* **WHAT IS REQUIRED**:
Using the material that follows, output exactly the lines from the one containing "subtotal: 7360.96 -> 7362.52" through the one containing "total: 7883.79 -> 7885.45", with both ends kept.

* **INPUT**:
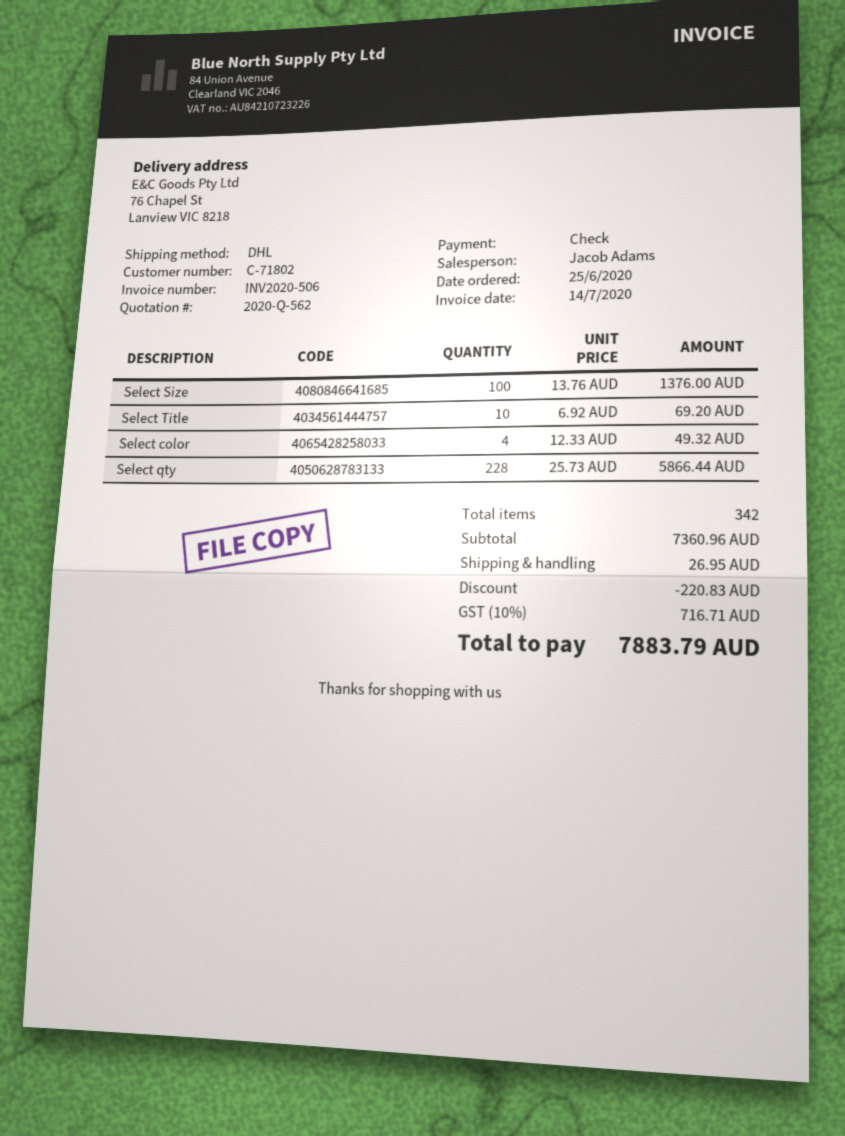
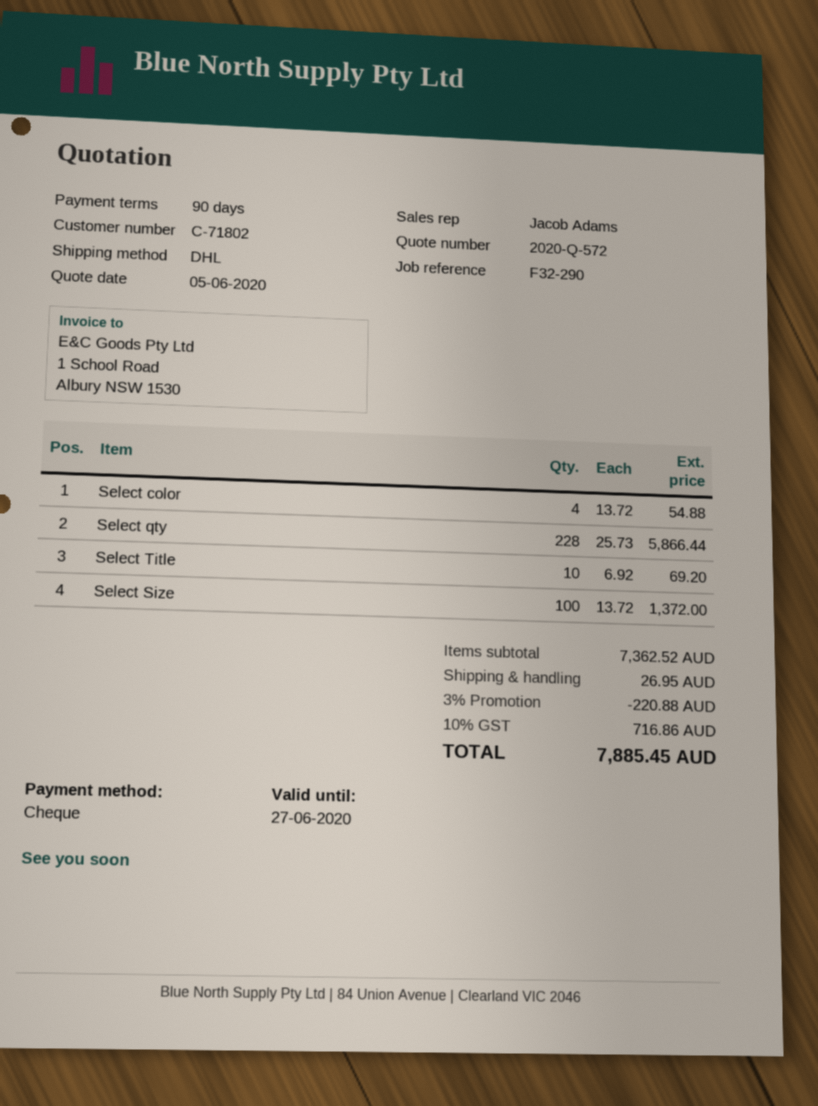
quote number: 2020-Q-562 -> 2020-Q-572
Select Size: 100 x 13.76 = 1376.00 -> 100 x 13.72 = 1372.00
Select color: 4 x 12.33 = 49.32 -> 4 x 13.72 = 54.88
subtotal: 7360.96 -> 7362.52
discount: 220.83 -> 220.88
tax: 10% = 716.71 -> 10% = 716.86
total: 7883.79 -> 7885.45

...

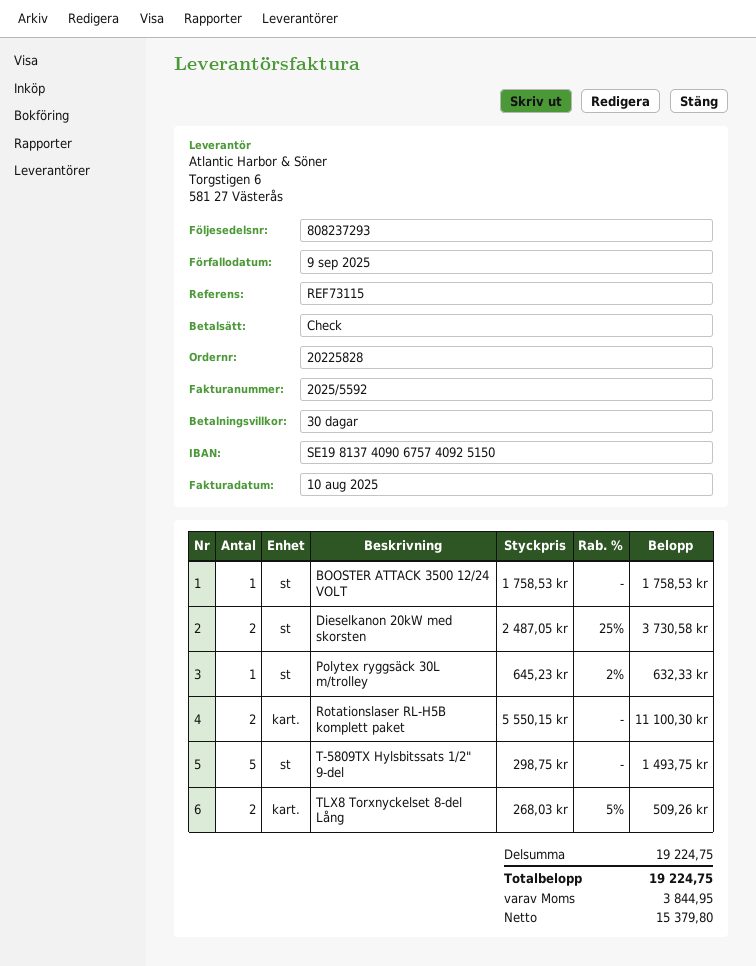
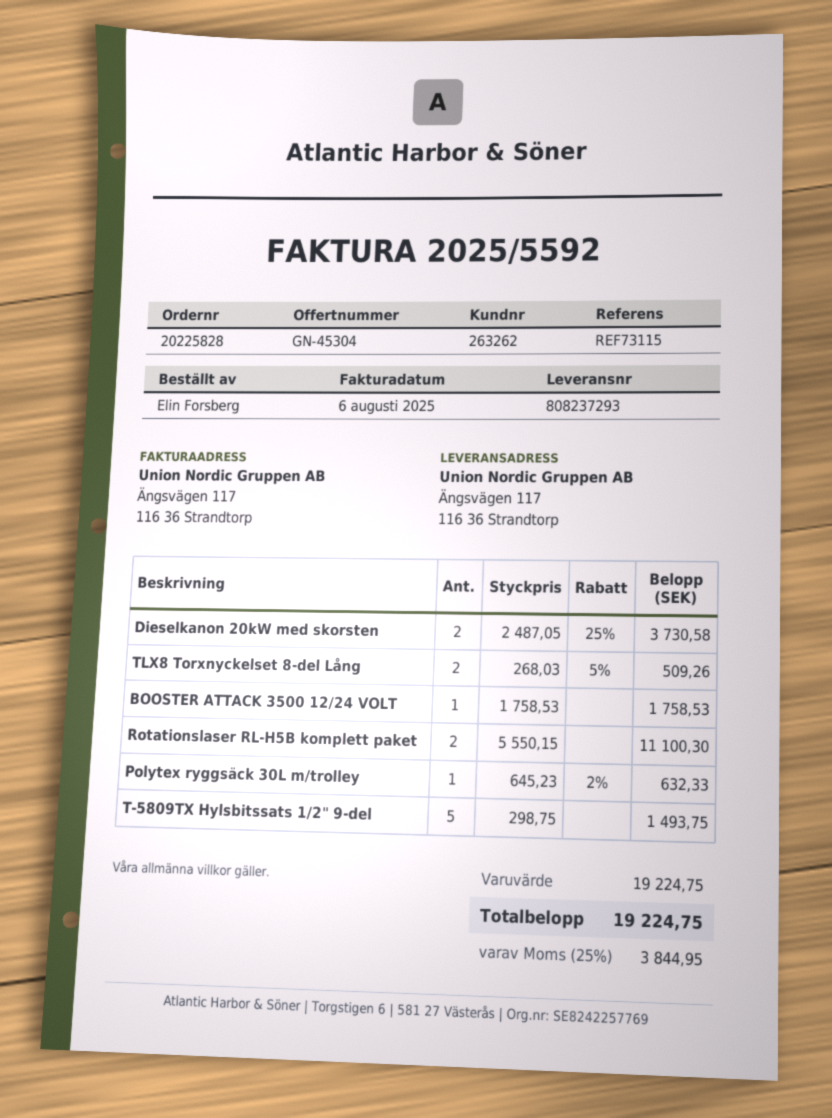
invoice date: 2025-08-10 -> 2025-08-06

* **RESULT BELOW**:
subtotal: 7360.96 -> 7362.52
discount: 220.83 -> 220.88
tax: 10% = 716.71 -> 10% = 716.86
total: 7883.79 -> 7885.45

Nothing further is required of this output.